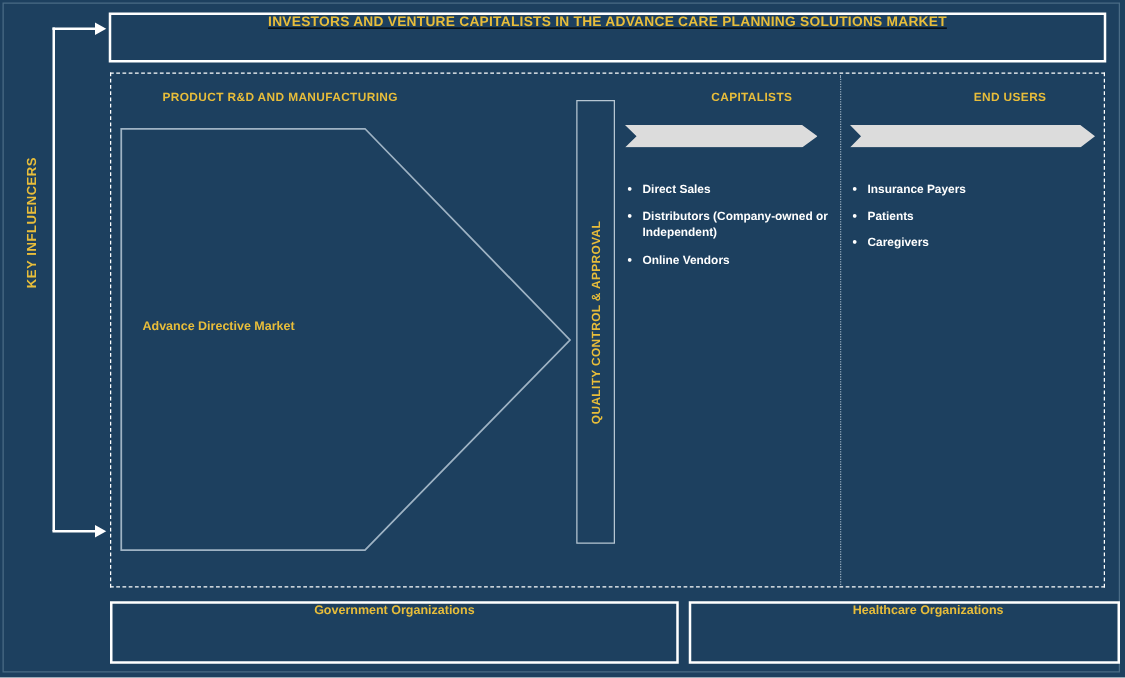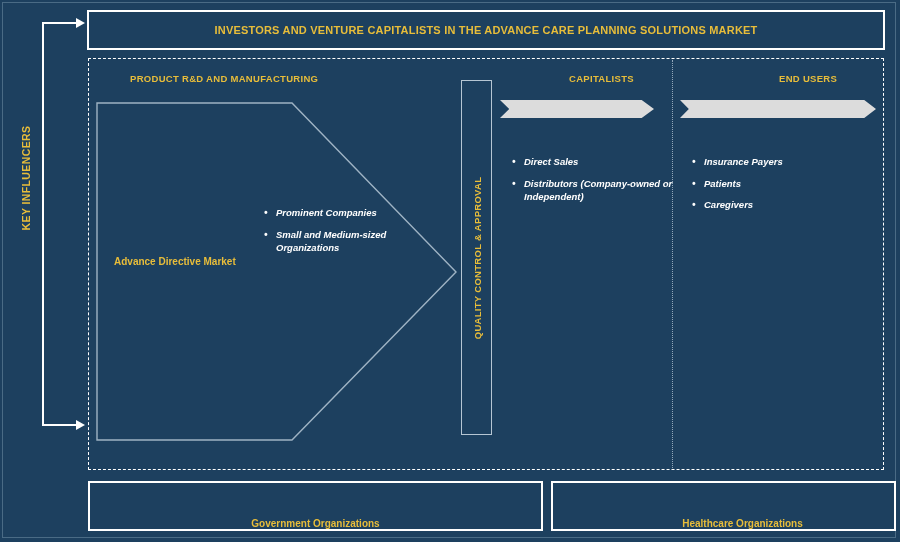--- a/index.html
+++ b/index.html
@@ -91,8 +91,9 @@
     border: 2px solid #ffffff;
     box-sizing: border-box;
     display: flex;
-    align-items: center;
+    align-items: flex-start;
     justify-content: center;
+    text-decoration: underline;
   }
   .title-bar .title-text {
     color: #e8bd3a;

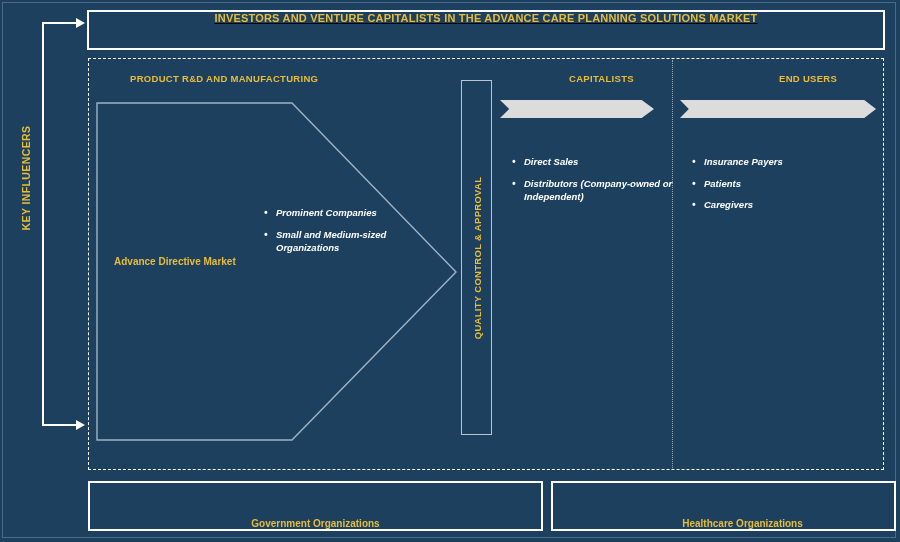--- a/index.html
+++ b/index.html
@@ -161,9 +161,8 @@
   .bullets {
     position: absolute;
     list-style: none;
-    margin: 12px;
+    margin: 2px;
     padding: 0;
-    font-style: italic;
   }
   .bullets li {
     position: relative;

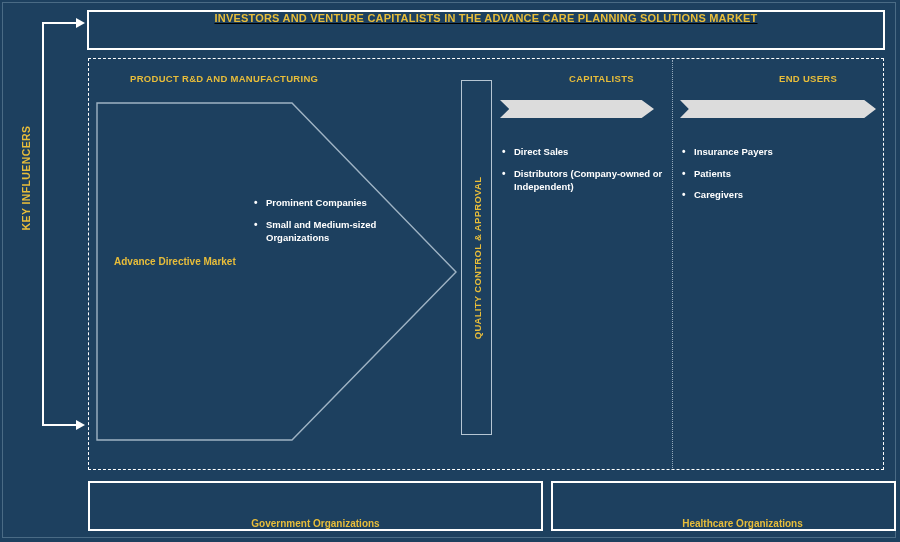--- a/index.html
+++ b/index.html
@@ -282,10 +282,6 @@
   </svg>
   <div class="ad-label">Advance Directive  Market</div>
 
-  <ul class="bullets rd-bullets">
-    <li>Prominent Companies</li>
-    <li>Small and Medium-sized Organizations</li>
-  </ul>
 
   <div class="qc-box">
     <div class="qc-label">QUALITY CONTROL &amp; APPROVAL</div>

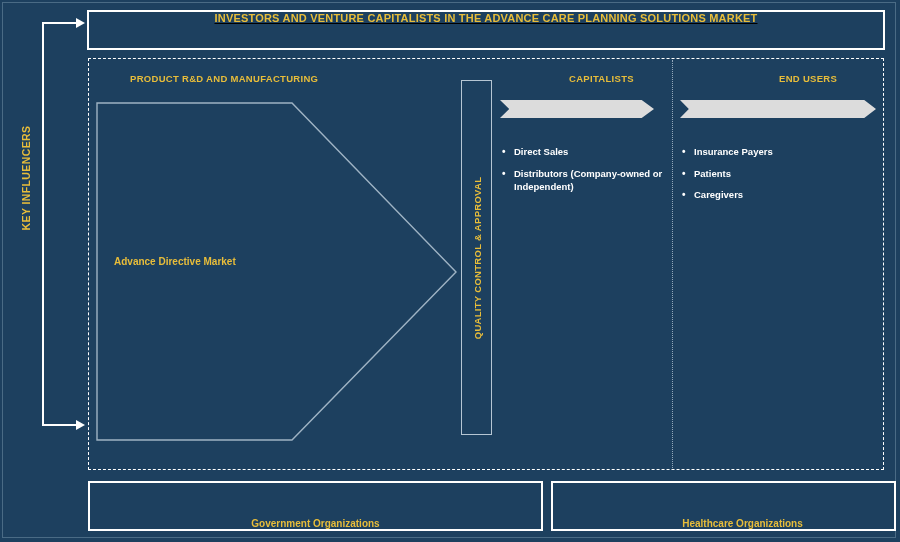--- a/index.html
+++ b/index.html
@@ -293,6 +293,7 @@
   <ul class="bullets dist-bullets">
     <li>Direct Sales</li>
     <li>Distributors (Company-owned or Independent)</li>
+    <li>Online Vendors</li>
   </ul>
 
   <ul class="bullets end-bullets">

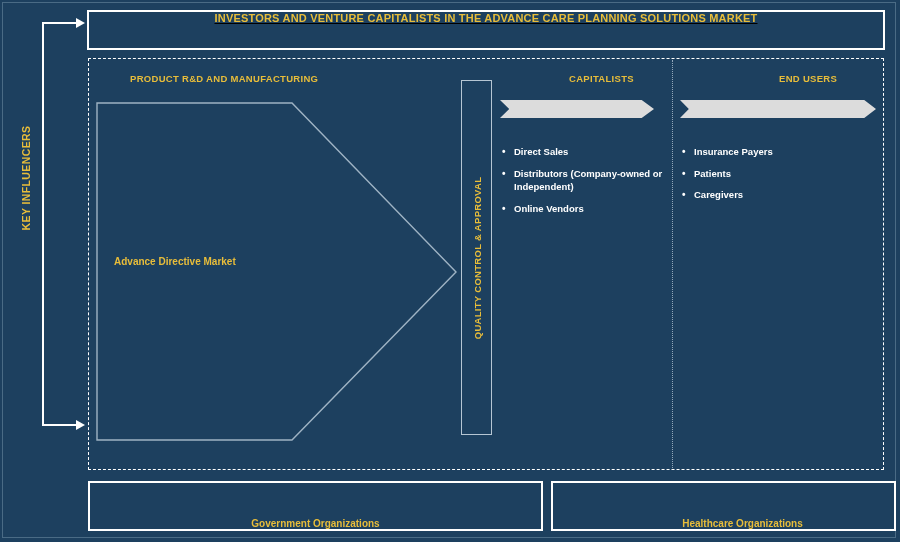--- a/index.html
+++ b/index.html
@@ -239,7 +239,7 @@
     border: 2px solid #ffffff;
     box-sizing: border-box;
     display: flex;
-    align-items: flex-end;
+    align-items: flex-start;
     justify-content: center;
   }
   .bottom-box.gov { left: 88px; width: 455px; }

━━━━━━━━━━━━━━━━

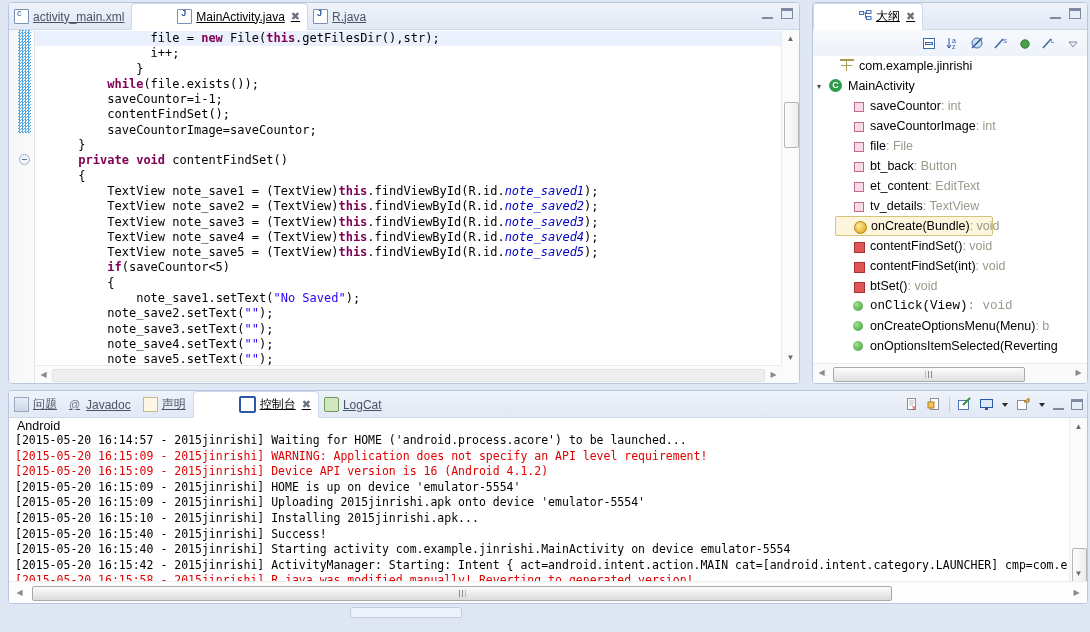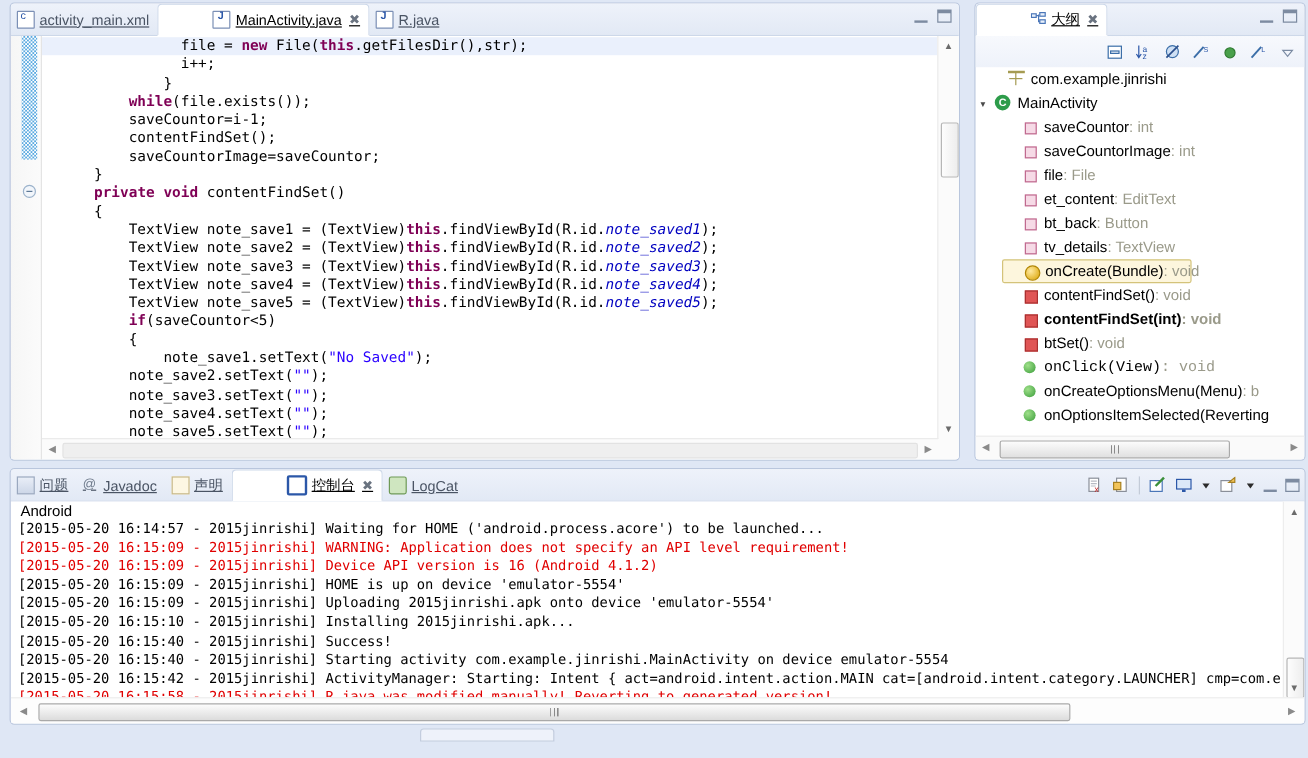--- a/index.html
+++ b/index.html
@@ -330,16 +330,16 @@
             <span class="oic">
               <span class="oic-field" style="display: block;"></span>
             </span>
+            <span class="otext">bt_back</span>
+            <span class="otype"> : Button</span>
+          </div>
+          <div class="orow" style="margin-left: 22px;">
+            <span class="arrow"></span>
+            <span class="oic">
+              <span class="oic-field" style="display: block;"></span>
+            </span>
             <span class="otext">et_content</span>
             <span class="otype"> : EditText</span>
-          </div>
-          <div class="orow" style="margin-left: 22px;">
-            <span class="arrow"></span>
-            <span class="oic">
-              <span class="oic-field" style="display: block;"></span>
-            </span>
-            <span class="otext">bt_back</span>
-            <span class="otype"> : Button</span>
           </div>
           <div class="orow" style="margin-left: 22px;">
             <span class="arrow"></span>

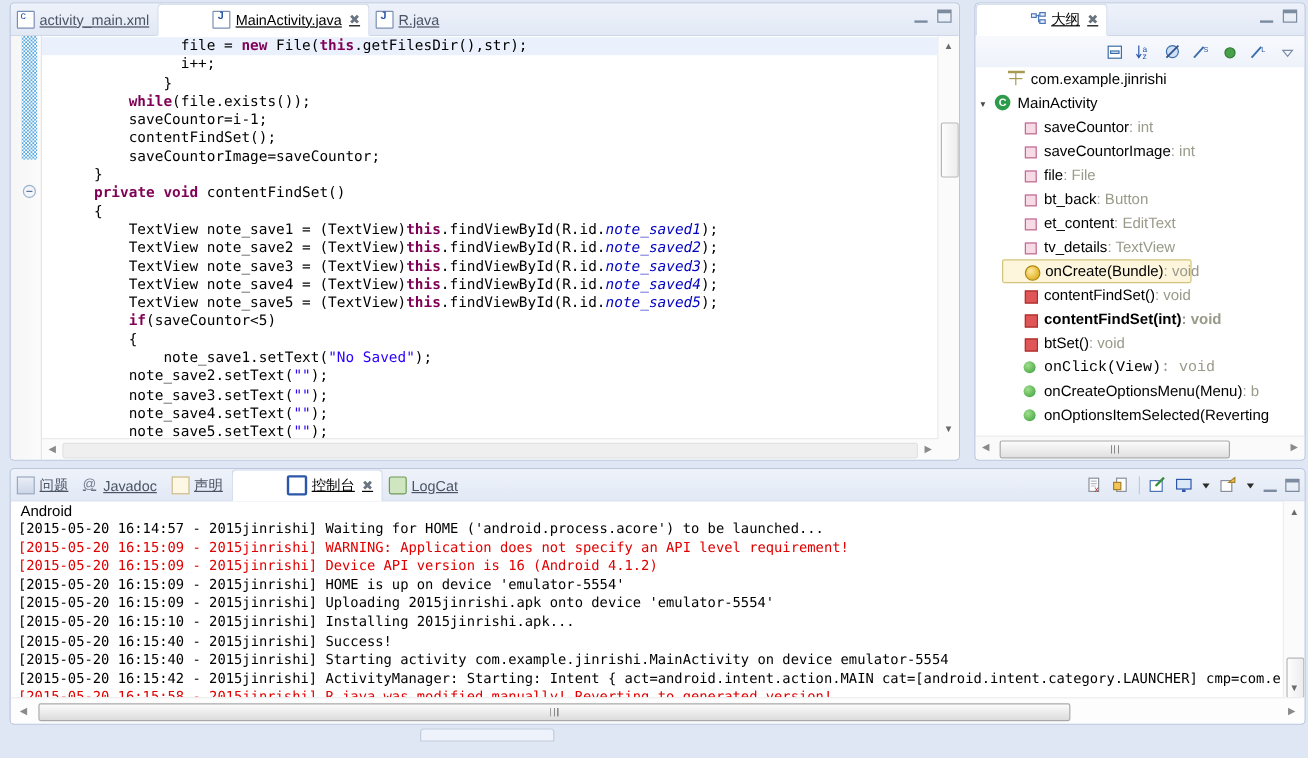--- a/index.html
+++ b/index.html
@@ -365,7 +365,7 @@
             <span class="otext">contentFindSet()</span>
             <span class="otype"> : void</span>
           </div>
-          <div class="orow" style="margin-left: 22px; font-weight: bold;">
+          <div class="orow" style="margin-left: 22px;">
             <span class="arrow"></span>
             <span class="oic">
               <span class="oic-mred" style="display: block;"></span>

━━━━━━━━━━━━━━━━

Problem requirements: For the material above, state the number of lines that include the word "align". Leave out everything else.

Output for this exercise: 4